Well it's on the way to healing now. It's very hard learning to do everything with one arm but hey ho I can count my lucky stars it's not broken :)

Sunday, 25 August 2013

Another VEEG session


I recently had another 3-day session of video telemetry. As far as I know I typically managed to not have any seizures (as far as I know) but I'm still waiting on the results so they may say otherwise. 

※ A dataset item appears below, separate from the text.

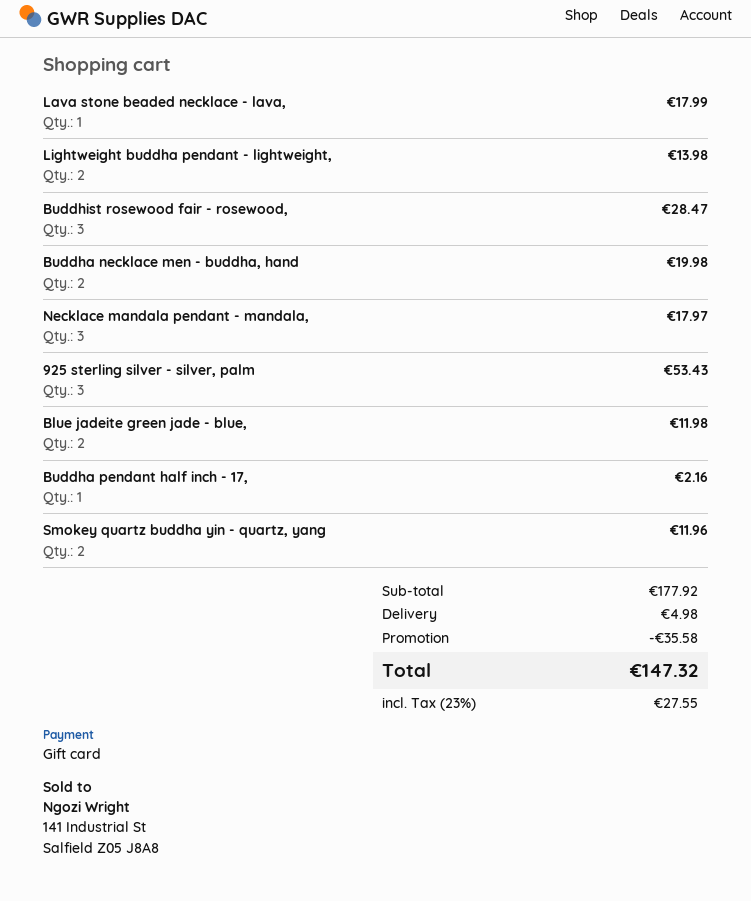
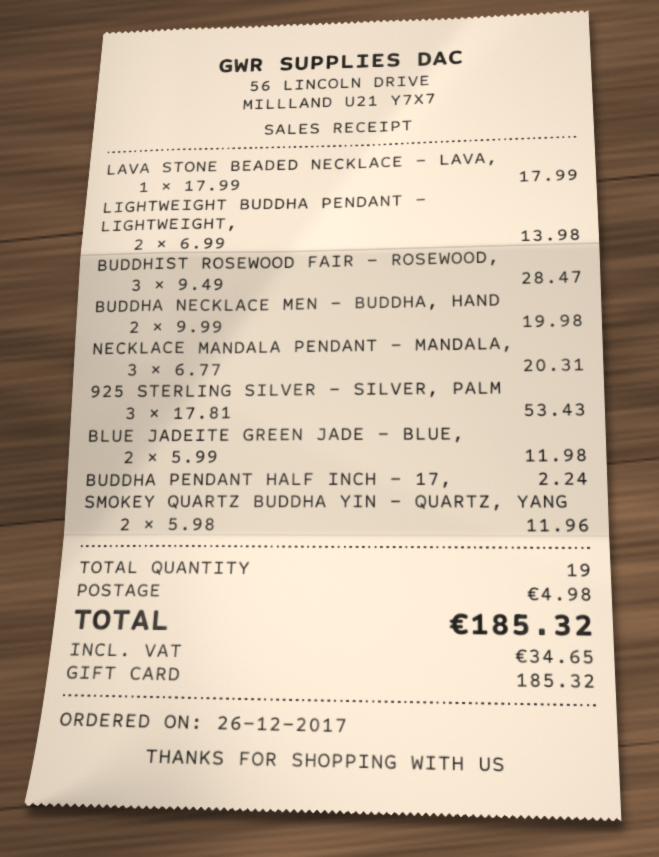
Necklace mandala pendant - mandala,: 3 for 17.97 -> 3 for 20.31
Buddha pendant half inch - 17,: 1 for 2.16 -> 1 for 2.24
discount: 35.58 -> none
tax: 27.55 -> 34.65
total: 147.32 -> 185.32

Ironically it was supposed to be a 5 day session and two days after I left the hospital which would have been the 5th day I was there I had multiple seizures. 

If you're interested in what its like to go through an experience like this I wrote what my time in the video telemetry unit was like in a previous POST the last time I was admitted there. 




Believe me when I say having video telemetry is not fun!! It's very boring (if you're conscious that is). You're confined to a single room with very little to do apart from watch TV/DVDs, chatting and eating. 





















Tea drinking, watching films with my friends and staring out of the window was pretty much all I did for 3 days straight! The last image is myself after having all the electrodes taken off leaving behind a sore head but happy with a t-shirt that arrived in the post while I was there from the amazing charity Epilepsy Sucks UK. They provide anti-suffocation pillows so those who suffer with seizures in their sleep for free! Check them out! 

Friday, 23 August 2013

Little Willow


I've just spent the week staying my sister and beautiful baby niece Willow-Jade :) 

It was the first time I've gotten the chance to spend some time with Willow and every last second was wonderful.

Here we are chilling out after a lovely meal out with no seizures in sight!


We have a family party tomorrow so that beautiful baby smile will be present again :D Excited!!!